I would summarize the contrasting effects of Wilbur’s and Oppen’s poems as follows. Wilbur’s subject matter may surprise the reader, but his poem exists on a recognisable spectrum with his usual lyric poise and wit. This makes it all the more startling then that he so blithely enlists these qualities to a discourse of civility so transparently forced and unsustaining. ‘Rumoured to be unlike you’ – so it is the protesters who have a problem with difference rather than the police? The unloading of touchy difference onto the students recalls the contemporary insult of ‘identity politics’, where it is the self-engrossed womanhood/blackness/whatever of the protester that disables their capacity for reason. What of the identity politics of sameness, of the inert and monstrous Leviathan – what of the reality of murderous state violence? These concepts escape Wilbur’s poem and the available reality it conveys. I find it a finally small and cowardly utterance.

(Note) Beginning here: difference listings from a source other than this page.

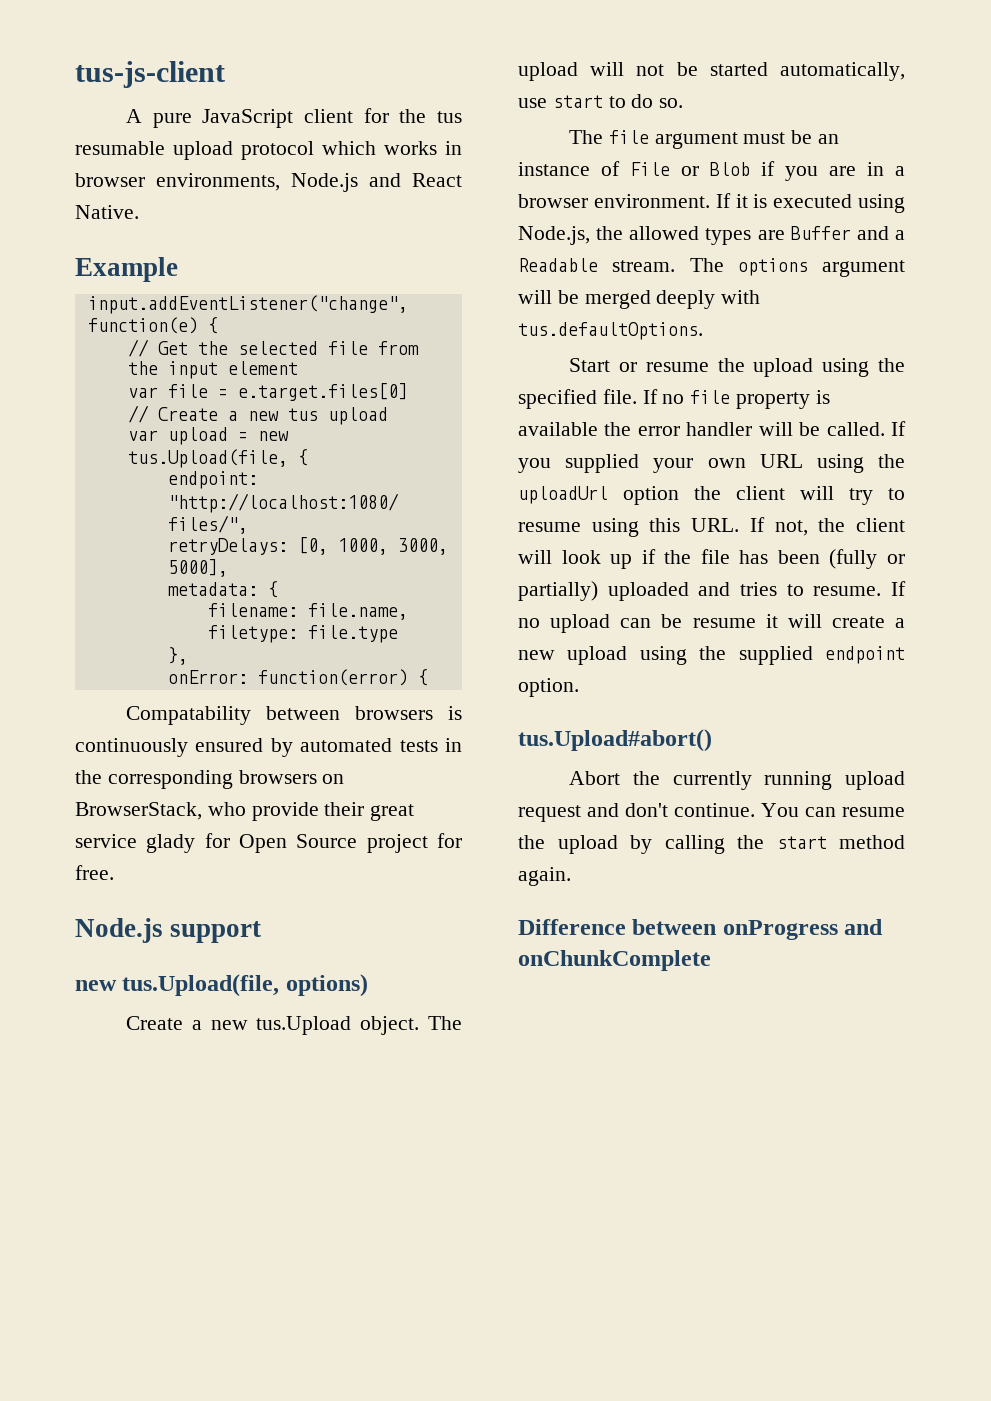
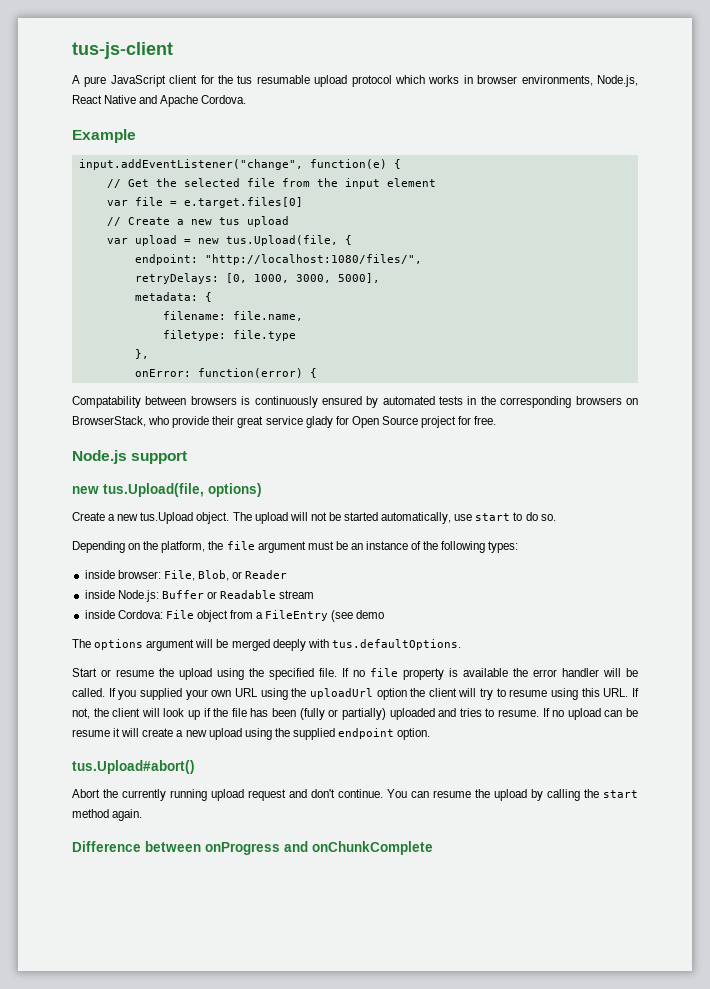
[291,173,462,192] [75,205,139,219] Node.js and React Native. -> [596,75,638,87] [72,95,247,107] Node.js, React Native and Apache Cordova.
[569,130,604,144] The -> [72,541,224,553] Depending on the platform, the
[630,161,905,181] [518,193,905,213] [518,226,905,245] [518,258,676,272] File or Blob if you are in a browser environment. If it is executed using Node.js, the allowed types are Buffer and a Readable stream. -> [423,541,519,553] [84,570,288,581] [84,590,315,602] [84,610,385,622] the following types: // inside browser: File, Blob, or Reader // inside Node.js: Buffer or Readable stream // inside Cordova: File object from a FileEntry (see demo //

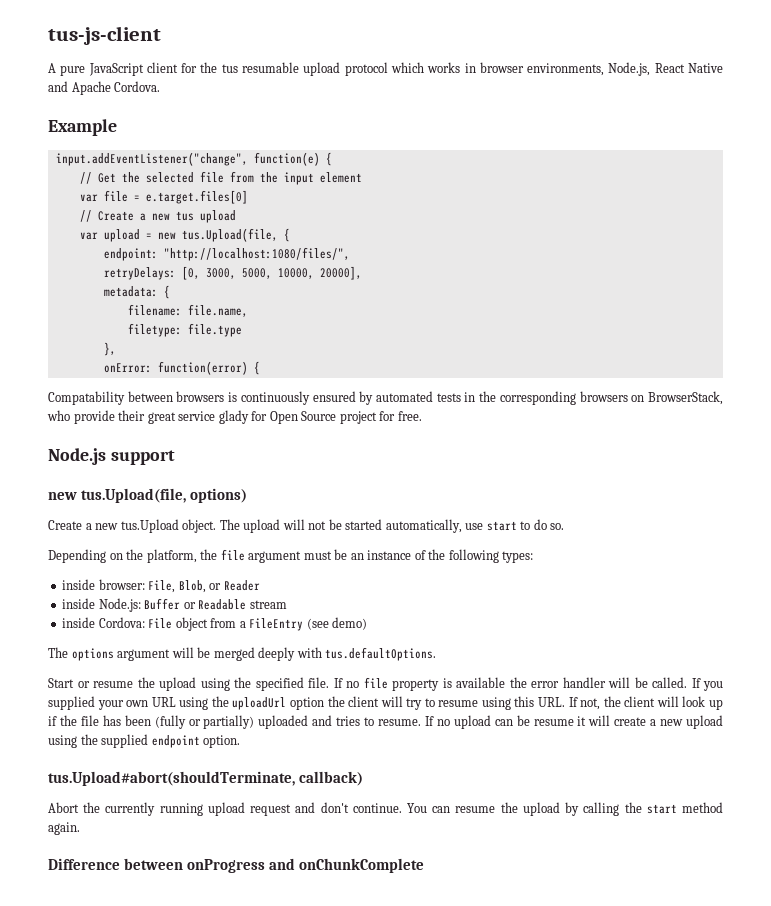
[253,273,380,283] 1000, 3000, 5000], -> [205,266,362,280] 3000, 5000, 10000, 20000],
[356,610,385,619] demo -> [332,617,368,630] demo)
[72,760,195,774] tus.Upload#abort() -> [48,771,364,786] tus.Upload#abort(shouldTerminate, callback)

Oppen’s poem is born in private recoil from the wound of political violence and fashions from this a meditation on good and evil. How do the wronged assert themselves in the face of political evil? Is it for Oppen to give them a voice or do they speak for themselves? The poem ponders hard the conditions of its own making before entering, tentatively, the in-between state where understanding and solidarity become possible. But what it is we ‘carve //thereon’, in the poem’s lapidary conclusion, is not spelt out, remaining shrouded in the Job-like whirlwind of history. The poem ends on a note of continued scattering and loss, stating its moral imperative but alive to inadequacy and failure too. Oppen’s is the harsher poetic environment than Wilbur’s, yet strangely more welcoming where questions of politics and history are concerned, more open to the possibilities of understanding and change. It seems to me exemplary of what a modern poem can be in the face of politics and history, of the traces they leave on us, and the traces we in return can hope to leave on them.